### [WORK INSTRUCTION]
Among the records that follow, find the line with "delivery date: 2026-04-18 -> 2026-04-11" and the line with "total: 480.48 -> 423.98". Set down those lines and all lines between them exactly, without adding anything.

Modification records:
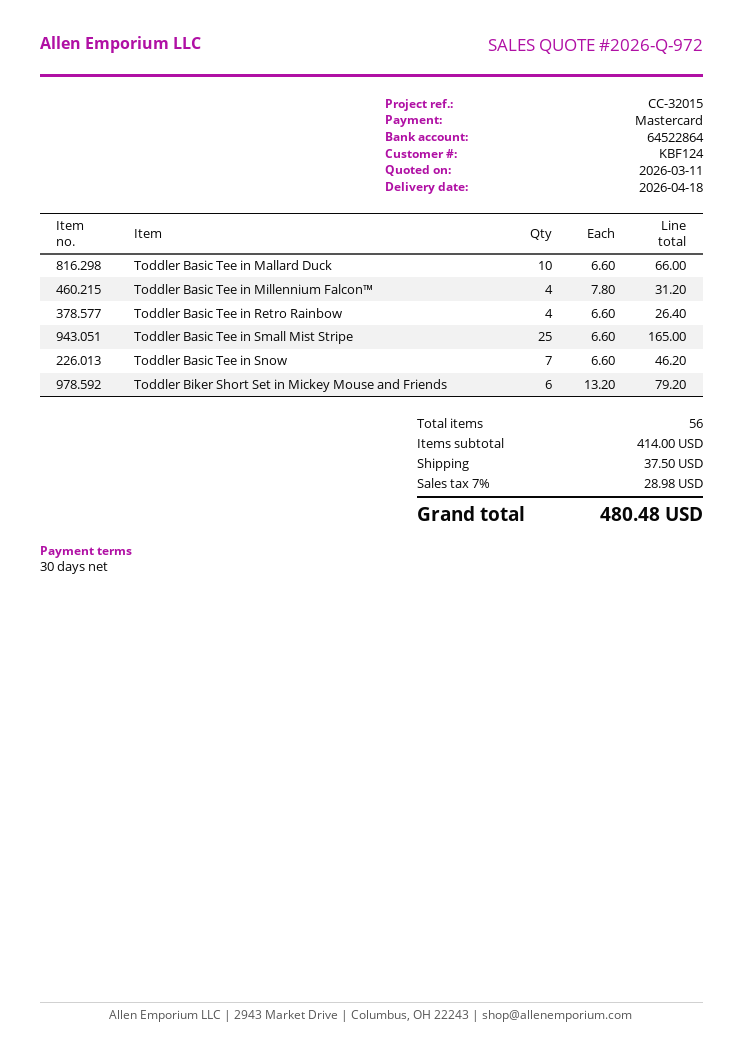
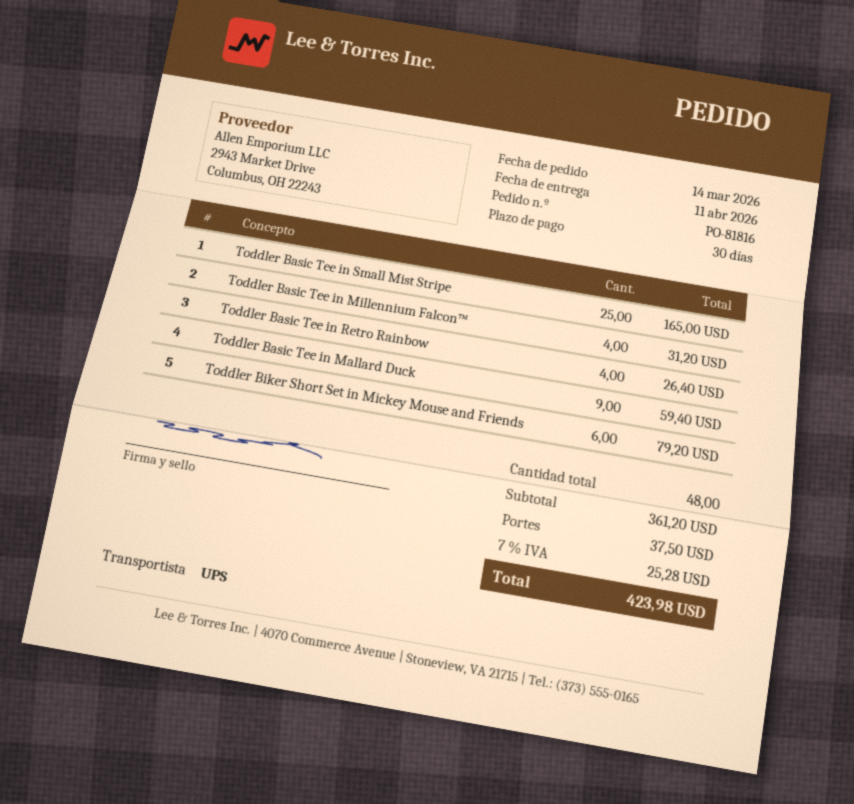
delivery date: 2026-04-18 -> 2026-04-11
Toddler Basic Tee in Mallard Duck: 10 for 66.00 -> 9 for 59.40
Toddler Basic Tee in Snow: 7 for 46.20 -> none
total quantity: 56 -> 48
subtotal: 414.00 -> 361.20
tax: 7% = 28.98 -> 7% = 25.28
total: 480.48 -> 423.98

---

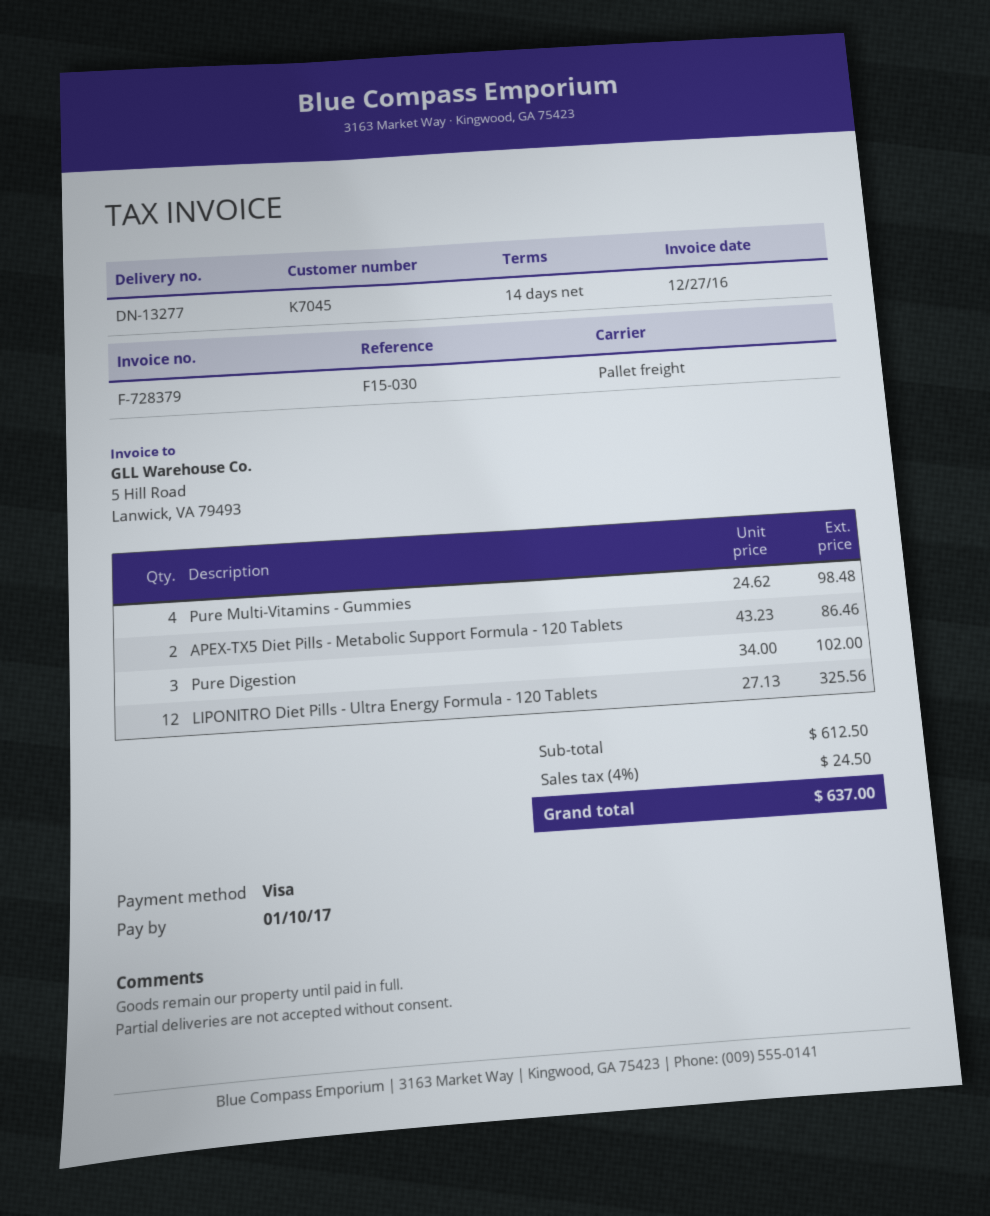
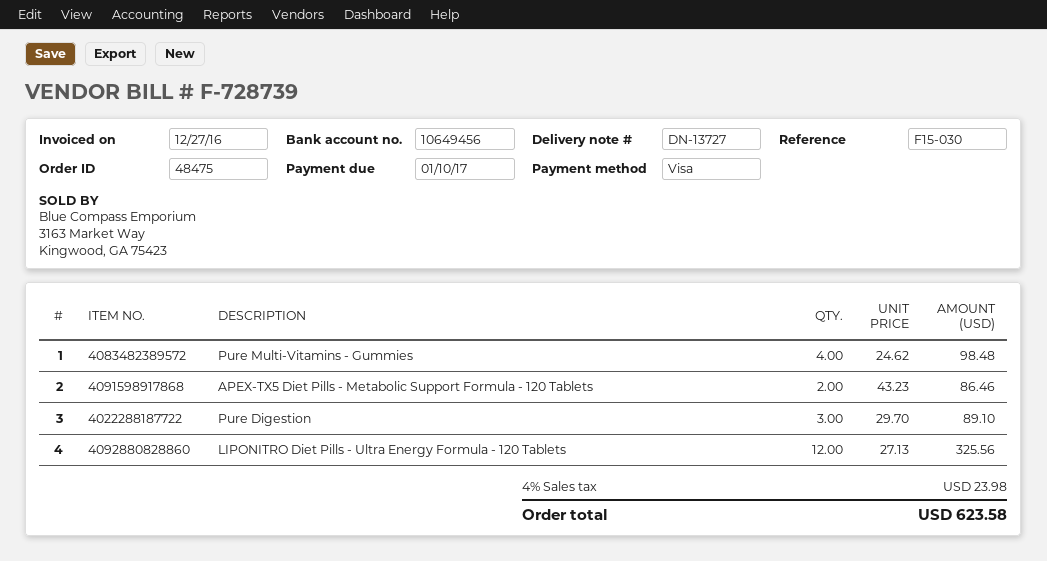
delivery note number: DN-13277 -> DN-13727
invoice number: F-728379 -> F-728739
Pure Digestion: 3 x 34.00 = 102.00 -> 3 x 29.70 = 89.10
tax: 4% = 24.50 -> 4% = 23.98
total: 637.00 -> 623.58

### [SOLUTION FOR THIS PROBLEM]
delivery date: 2026-04-18 -> 2026-04-11
Toddler Basic Tee in Mallard Duck: 10 for 66.00 -> 9 for 59.40
Toddler Basic Tee in Snow: 7 for 46.20 -> none
total quantity: 56 -> 48
subtotal: 414.00 -> 361.20
tax: 7% = 28.98 -> 7% = 25.28
total: 480.48 -> 423.98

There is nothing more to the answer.